> _Work to complete_
Task for the records below: repeat the line containing "#youth-table tr.head-row th" and every line after it, exactly and with nothing else, but leave out the pictures.

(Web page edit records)
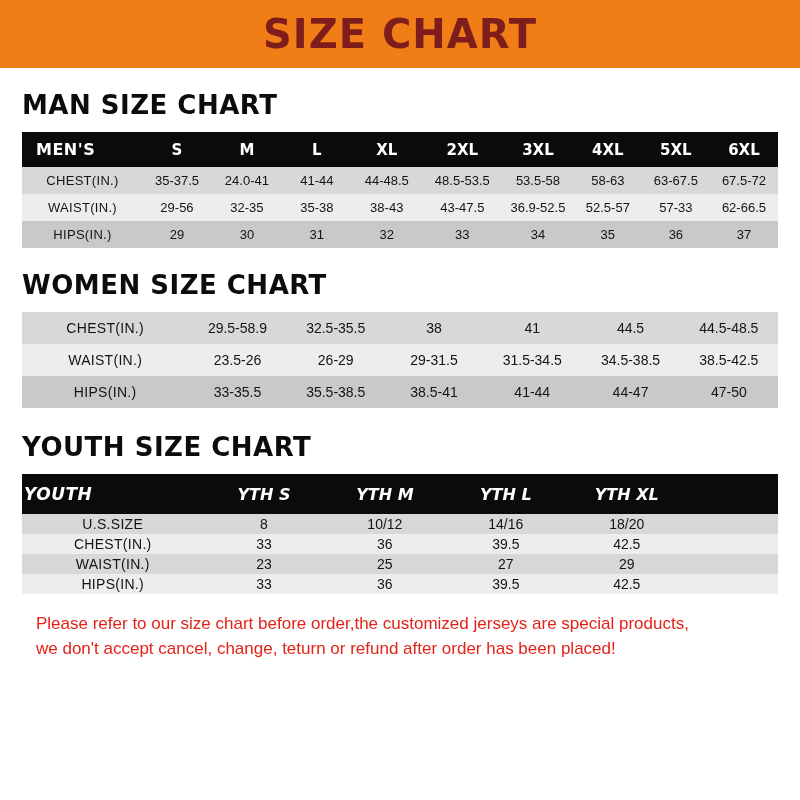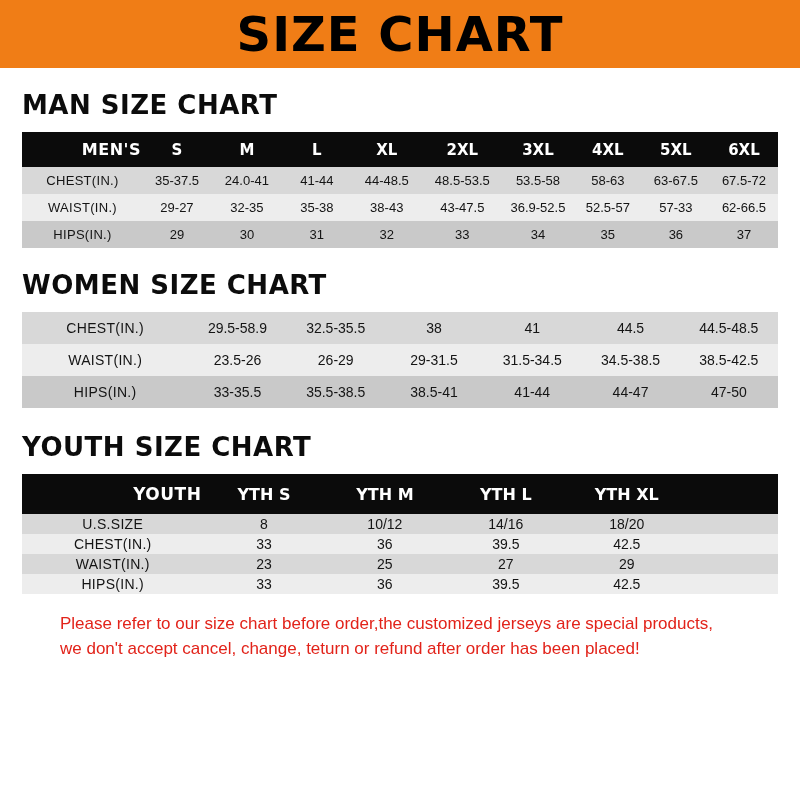"SIZE CHART" .banner-title { color: #000000 -> #7f1d1d; font-size: 48px -> 40px }
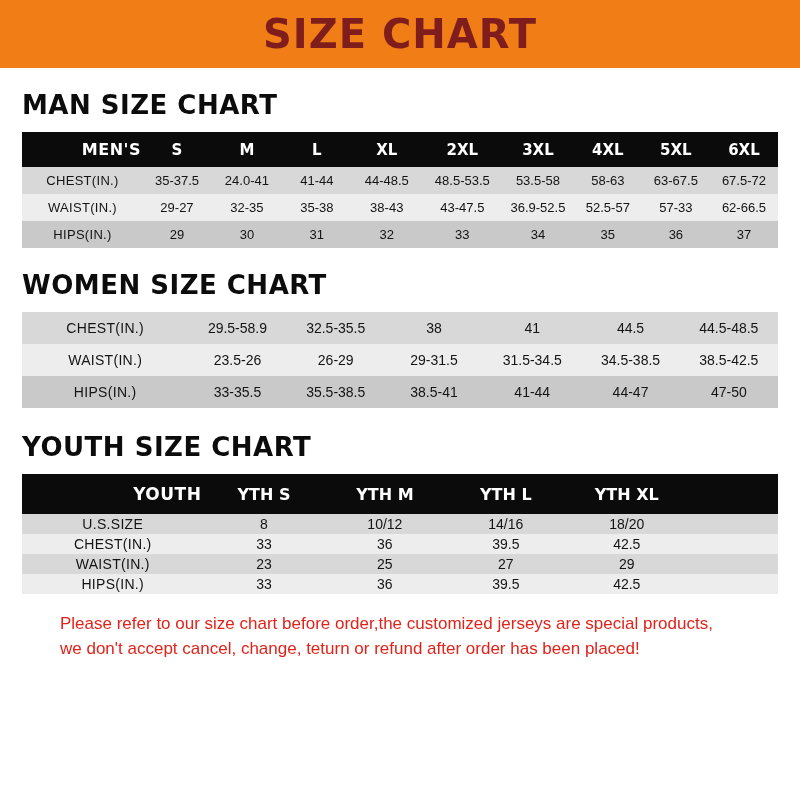"MEN'S" table.size-table tr.head-row th.label-col { text-align: right -> left }
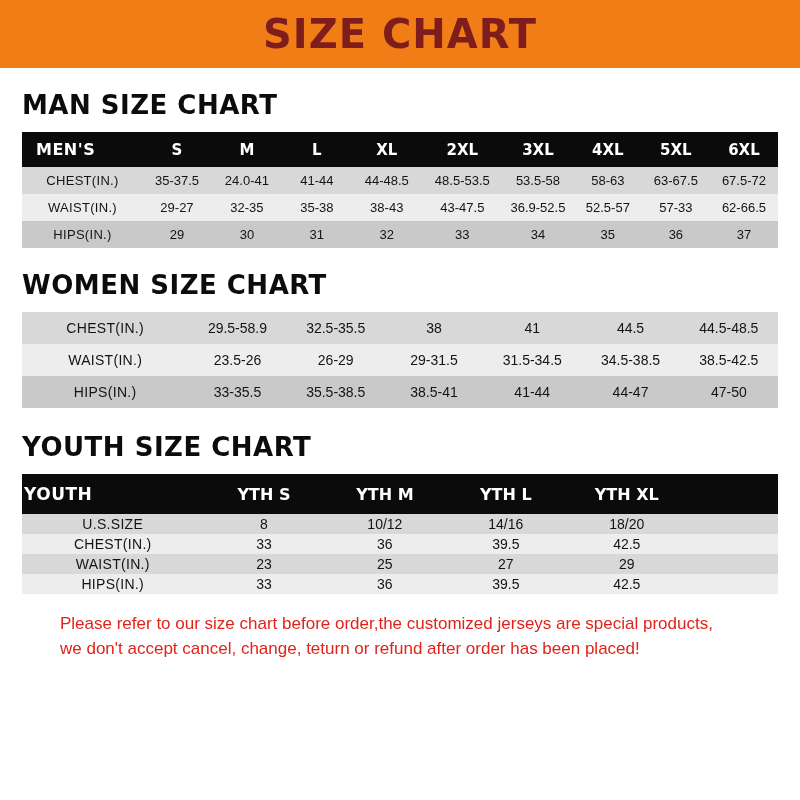"29-27" td { text: 29-27 -> 29-56 }
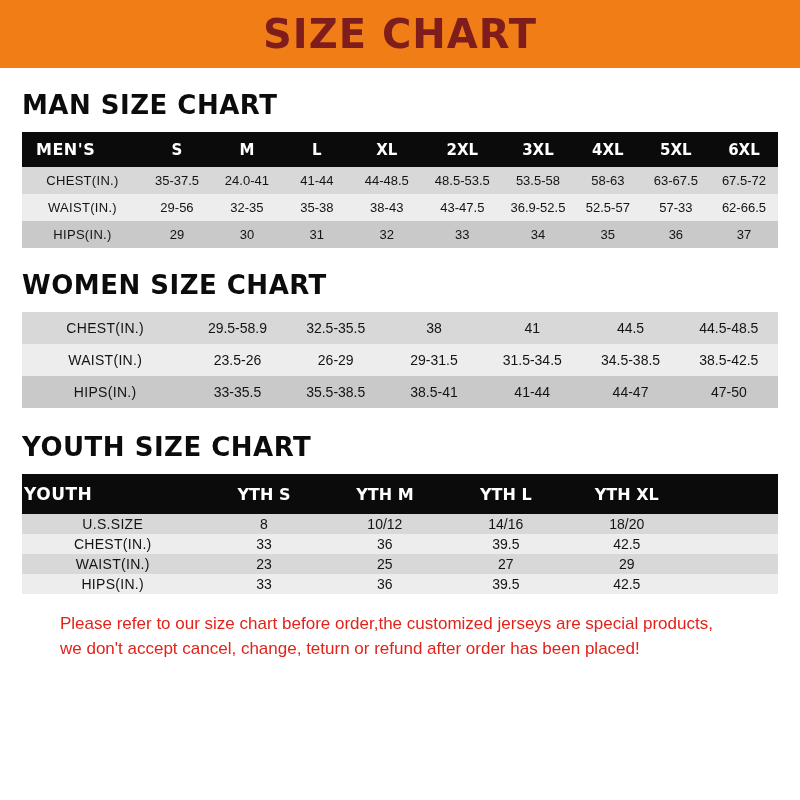"YOUTH" #youth-table tr.head-row th { font-style: none -> italic }
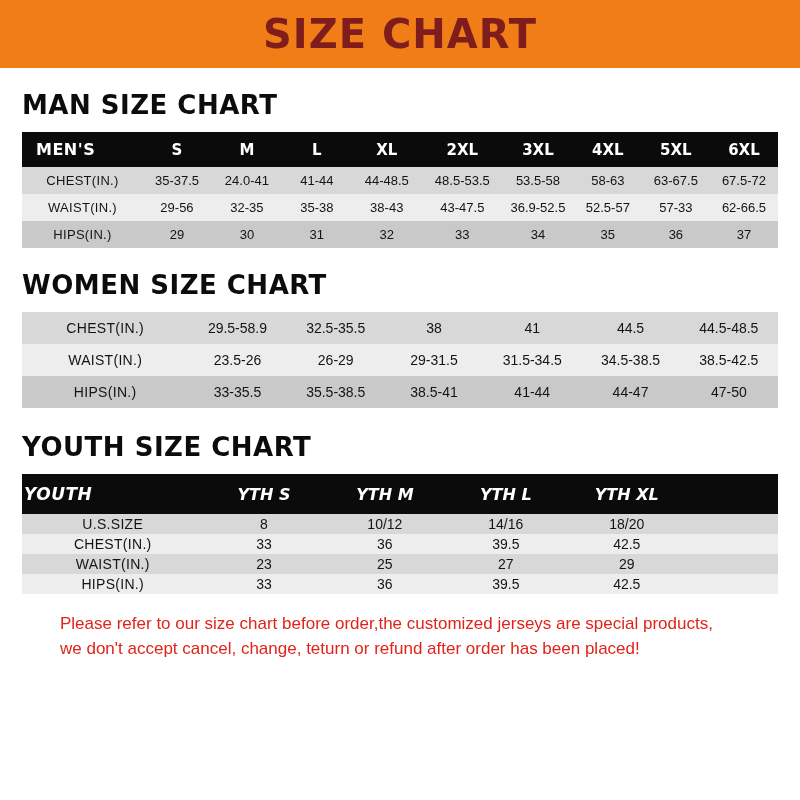"Please refer to our size" .footer-note div { margin-left: 24px -> none }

> _Result below_
"YOUTH" #youth-table tr.head-row th { font-style: none -> italic }
"Please refer to our size" .footer-note div { margin-left: 24px -> none }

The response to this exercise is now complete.